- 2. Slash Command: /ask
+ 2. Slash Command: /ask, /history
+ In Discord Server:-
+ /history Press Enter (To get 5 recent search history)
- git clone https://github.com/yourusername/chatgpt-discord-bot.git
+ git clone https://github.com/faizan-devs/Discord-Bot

##############################

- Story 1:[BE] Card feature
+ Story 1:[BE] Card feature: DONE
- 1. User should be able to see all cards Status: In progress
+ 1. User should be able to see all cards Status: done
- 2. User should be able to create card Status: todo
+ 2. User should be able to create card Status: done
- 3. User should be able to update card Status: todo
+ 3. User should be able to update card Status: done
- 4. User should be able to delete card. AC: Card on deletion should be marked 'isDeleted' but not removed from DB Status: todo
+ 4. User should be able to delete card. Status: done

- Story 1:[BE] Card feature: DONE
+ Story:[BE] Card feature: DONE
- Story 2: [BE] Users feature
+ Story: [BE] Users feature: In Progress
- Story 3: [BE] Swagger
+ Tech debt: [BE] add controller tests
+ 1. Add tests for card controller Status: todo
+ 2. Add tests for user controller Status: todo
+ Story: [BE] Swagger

##############################

- Your objective -
From the line that has "- 1. User should" through the line that has "Story: [BE] Swagger", copy every line exactly as it appears above, and leave out all others.

- Solution for this task -
- 1. User should be able to see all cards Status: In progress
+ 1. User should be able to see all cards Status: done
- 2. User should be able to create card Status: todo
+ 2. User should be able to create card Status: done
- 3. User should be able to update card Status: todo
+ 3. User should be able to update card Status: done
- 4. User should be able to delete card. AC: Card on deletion should be marked 'isDeleted' but not removed from DB Status: todo
+ 4. User should be able to delete card. Status: done

- Story 1:[BE] Card feature: DONE
+ Story:[BE] Card feature: DONE
- Story 2: [BE] Users feature
+ Story: [BE] Users feature: In Progress
- Story 3: [BE] Swagger
+ Tech debt: [BE] add controller tests
+ 1. Add tests for card controller Status: todo
+ 2. Add tests for user controller Status: todo
+ Story: [BE] Swagger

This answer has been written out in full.